Merck withdrew Vioxx in 2004 after a clinical trial showed an increased risk of heart attacks and strokes. Merck shares plunged 27 percent on the day of the withdrawal and fell further in the following months.

A federal judge initially dismissed the lawsuit and ruled the investors had waited too long, more than two years, to file the lawsuit after the first warnings that Vioxx might be unsafe.

But the appeals court in Philadelphia disagreed and ruled the two-year limitations period does not begin to run until the plaintiffs have actual knowledge the defendant intended to mislead investors.

Writing the Supreme Court's main opinion, Justice Stephen Breyer agreed with the appeal court's determination and said, "The complaint filed here was timely."

Merck has said the investors should have known from public information there could be problems with Vioxx because the U.S. Food and Drug Administration issued in September 2001 warnings to the company about the drug's risks.

Merck said the intense public discussion of data surrounding Vioxx had put investors on notice of the relevant issues long before Merck announced new scientific information that led to the withdrawal.

But Breyer rejected the company's arguments.

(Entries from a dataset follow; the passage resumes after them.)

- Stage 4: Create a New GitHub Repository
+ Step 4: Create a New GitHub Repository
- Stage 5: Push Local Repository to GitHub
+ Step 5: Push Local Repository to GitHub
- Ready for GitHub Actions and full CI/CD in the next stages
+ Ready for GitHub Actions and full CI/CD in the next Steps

"Merck is disappointed in today's decision, but believes that the allegations in the complaint are unfounded and will continue to defend itself vigorously," said Bruce Kuhlik, Merck Executive Vice President and General Counsel.

Kuhlik said the company has already made a motion to dismiss the complaint on numerous other grounds, and will renew that motion in district court in New Jersey.

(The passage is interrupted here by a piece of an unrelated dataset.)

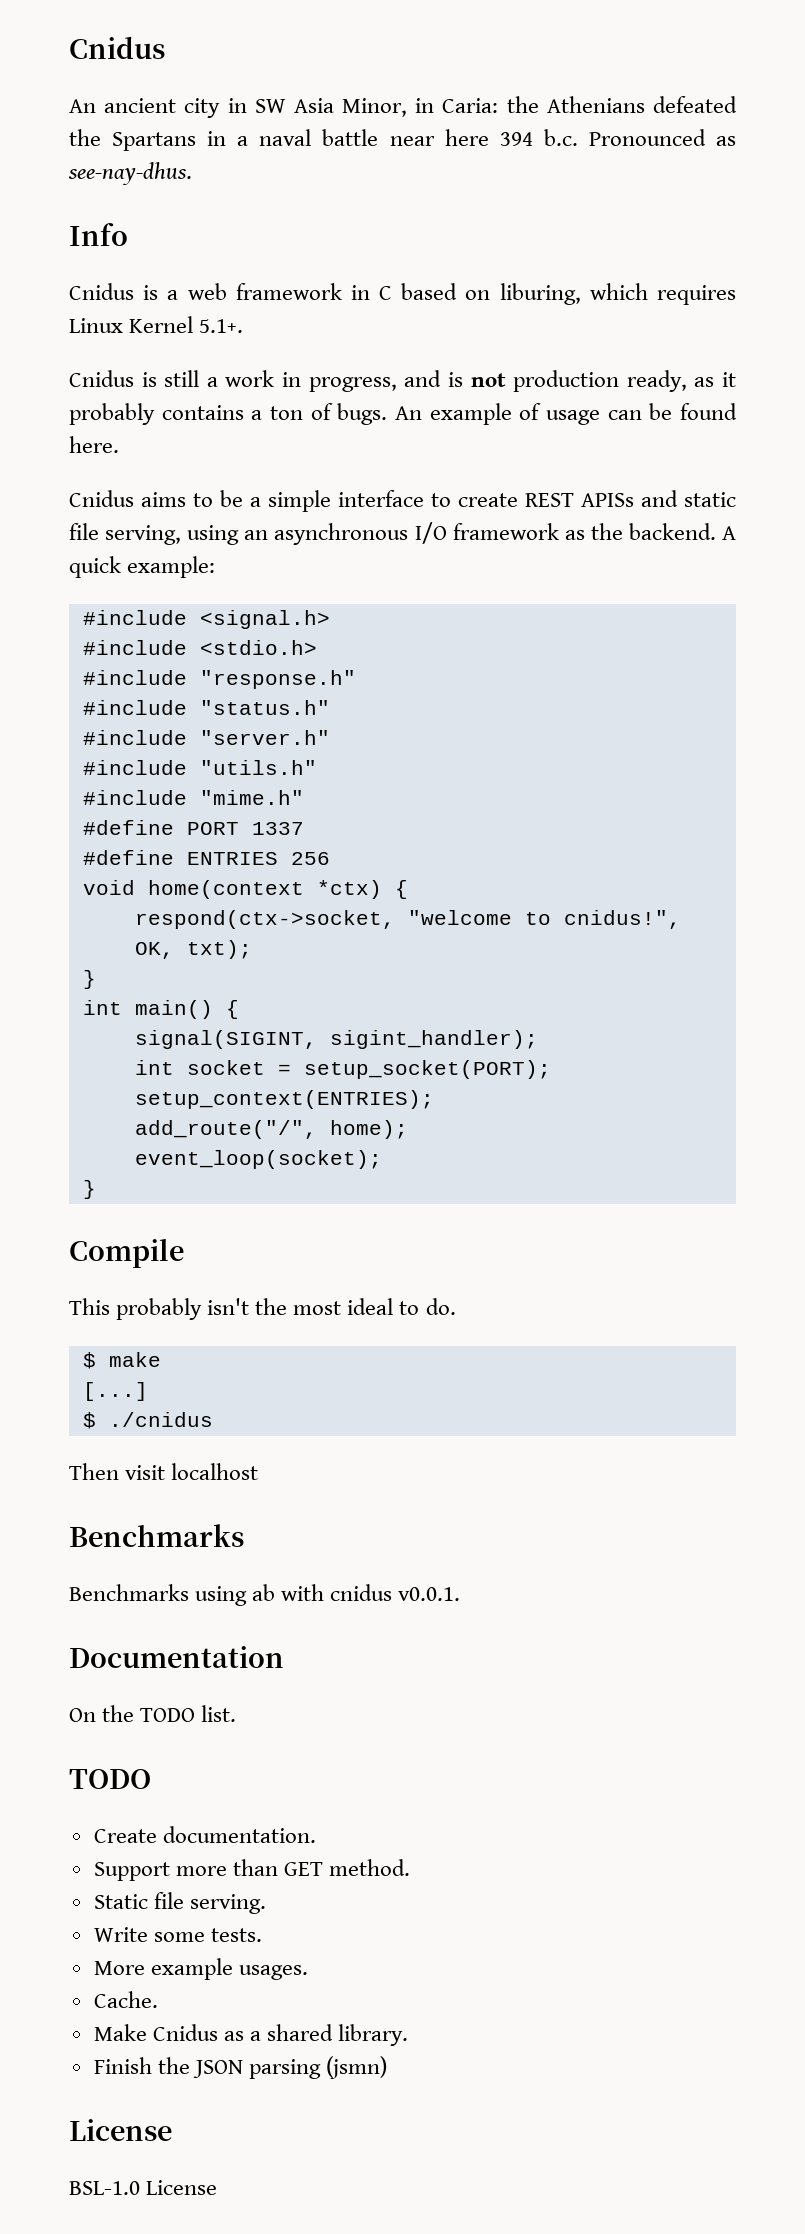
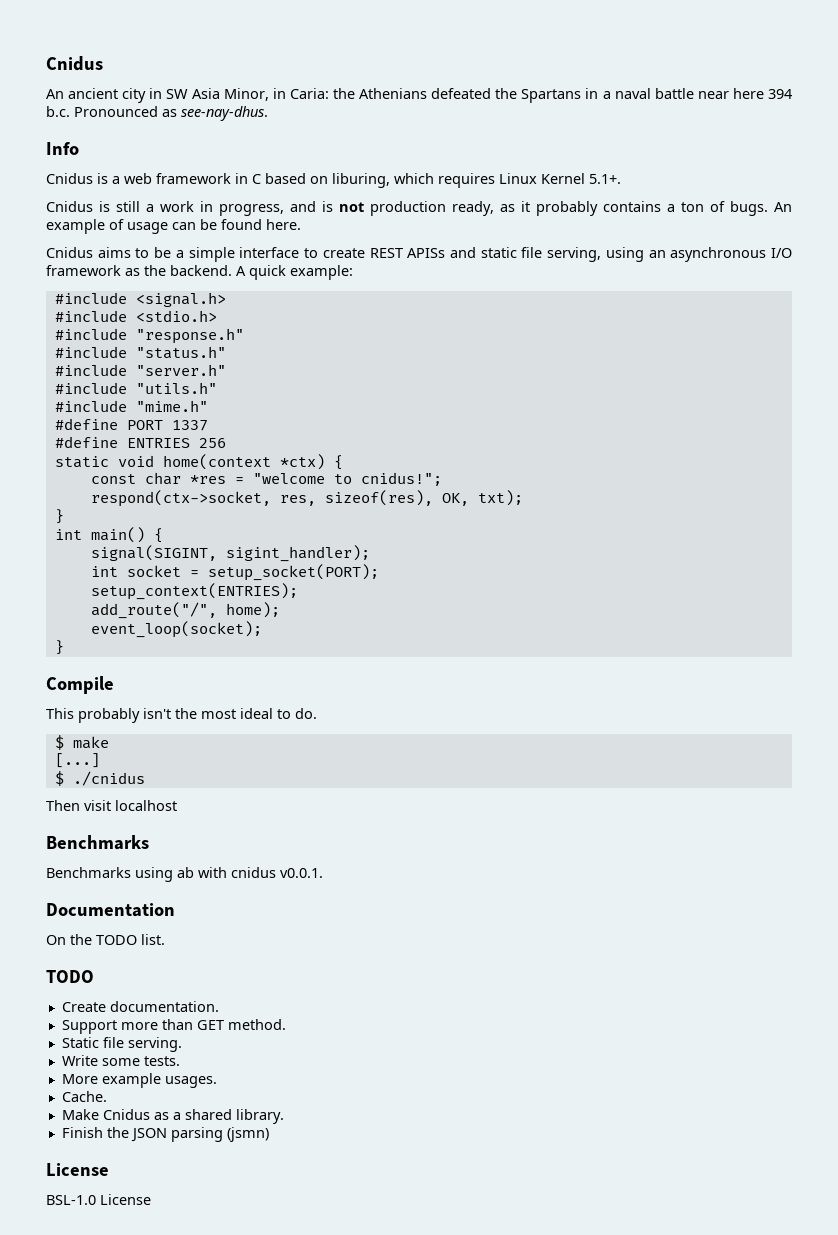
- void home(context *ctx) {
+ static void home(context *ctx) {
- respond(ctx->socket, "welcome to cnidus!", OK, txt);
+ const char *res = "welcome to cnidus!";
+ respond(ctx->socket, res, sizeof(res), OK, txt);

The ruling was a victory for the investors who brought the lawsuit and for the Obama administration, which had argued that the lawsuit should be allowed to go forward.

Shares of Merck were up 0.6 percent to $35.21 in morning trading on the New York Stock Exchange.

The Supreme Court case is Merck & Co. v. Reynolds, No. 08-905. (Reporting by James Vicini; Editing by Tim Dobbyn)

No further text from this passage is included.